Sunday, February 23, 2020

What's New on Tatoeba? - Your weekly recap #5

UPDATES

  • Correct red warning icon position so it doesn't overlap with the copy icon. Thanks to gillux for reporting and Aiji for the correction.
  • Added an arrow on the side of sort criteria to indicate in what order sentences are displayed. This is the first step to a bigger redesign of the sort criteria. Expect more in the future :) Thanks to AlanF_US for reporting and AndiPersti for the implementation.
  • Following last week update about cleaning Unicode characters, sentences are now normalized in a better way. Sentences already in the corpus were also normalized. Thanks to CK and TRANG for noticing the problem and AndiPersti (on GitHub) for the fix.
  • Improved Pinyin transcriptions. Thanks to Yorwba for his work.
  • Improved the flow between Transifex and the dev website. Following the huge contributions in translating the U.I. the last few weeks, thank you all for that, some problems have been taken care of.
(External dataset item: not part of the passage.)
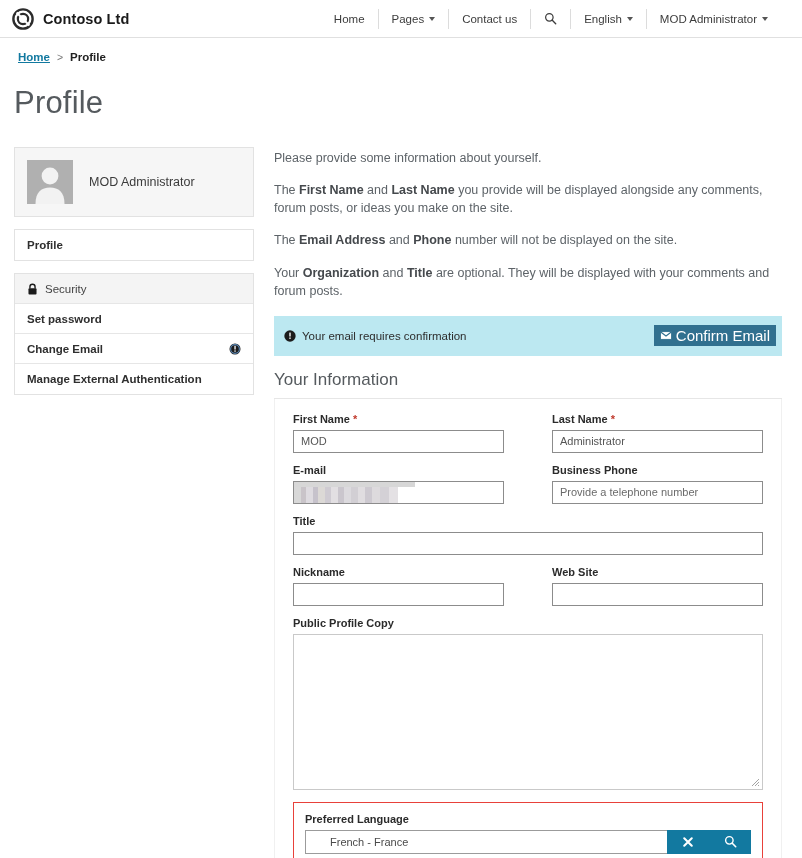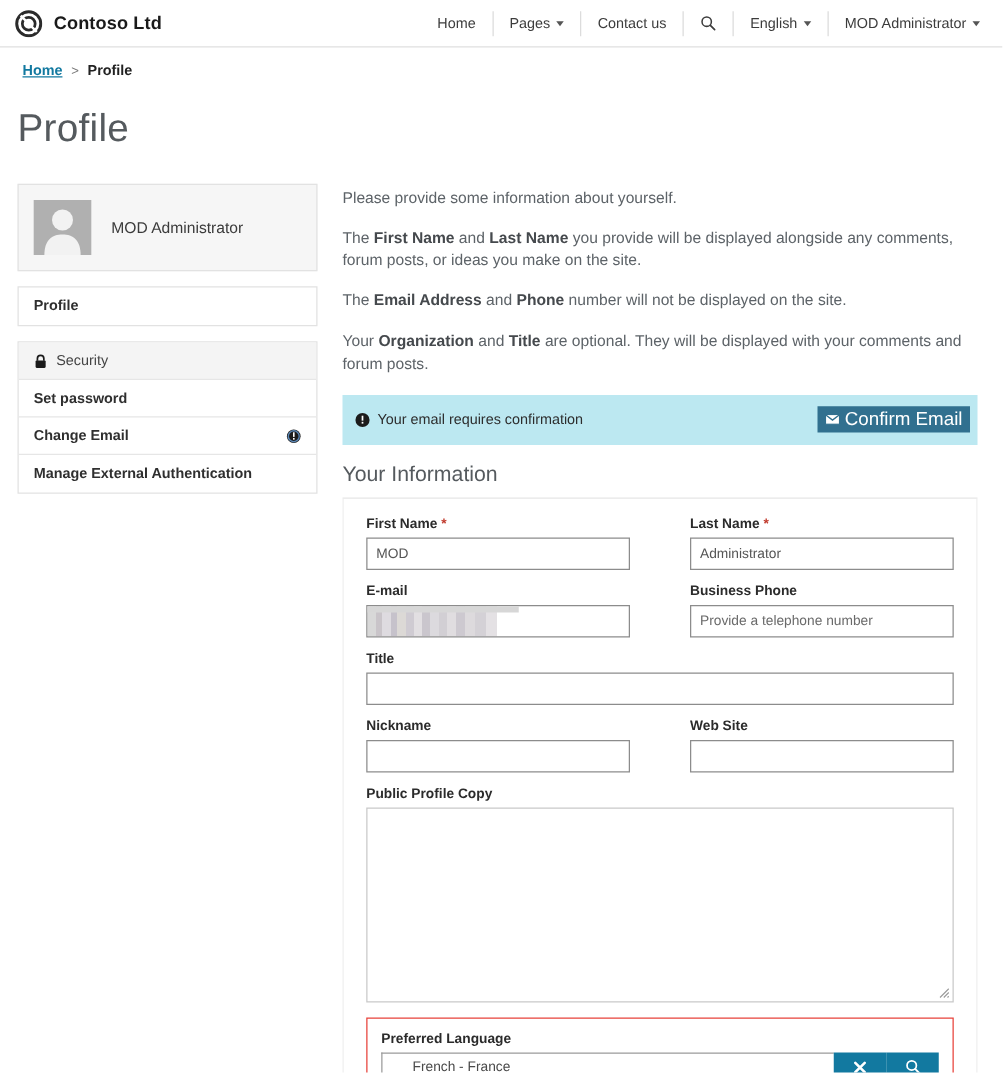"Contoso Ltd" .navbar { padding: 0 14px 0 12px -> 0 30px 0 12px }
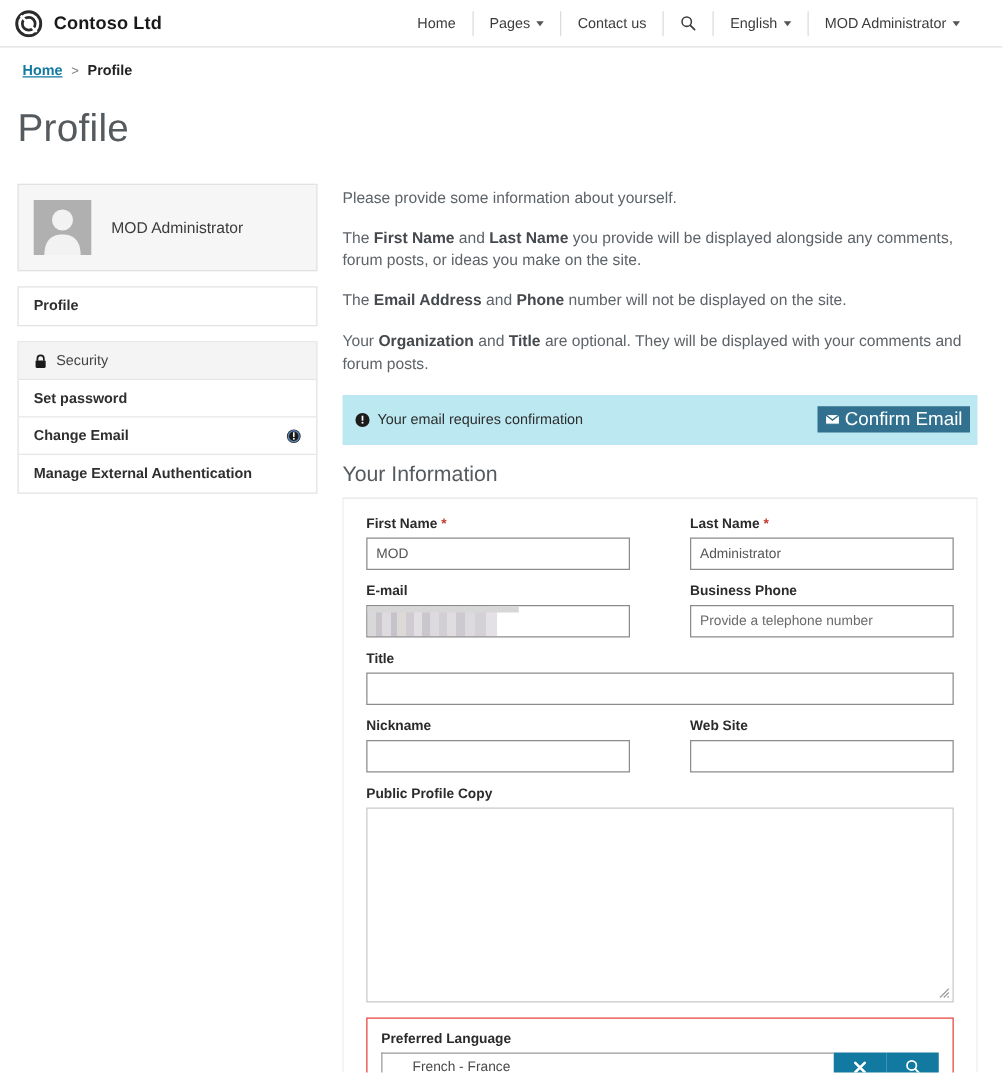"MOD" .field-input { padding: 12px 7px -> 0 7px }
Thanks to small_snow, Aiji, TRANG, AndiPersti, and gillux for their contribution at some point (if I forgot someone, my apologies!)

ON THE WALL

CONTRIBUTIONS

16 203 sentences added this week (from one export to another). You can check daily activity on this page https://tatoeba.org/eng/contributions/activity_timeline



If you'd like to help to the development of Tatoeba, report issues, or are just curious, have a look at the GitHub repository

If you want to help us translate the website to your language, you can join us on Transifex: https://www.transifex.com/tatoeba/tatoeba_website/dashboard/ and check this article on the wiki https://en.wiki.tatoeba.org/articles/show/interface-translation

If you're especially happy with one of the updates, don't hesitate to personally thank our developers :) They're working in the shadow but they'll be glad to hear your feedback.



Fun fact: Some languages have more than three genders. Masculine, feminine, neuter, animate, inanimate, etc. According to Wikipedia, Tuyuca, a language spoken by an ethnic group in South America, counts between 50 and 140 noun classes.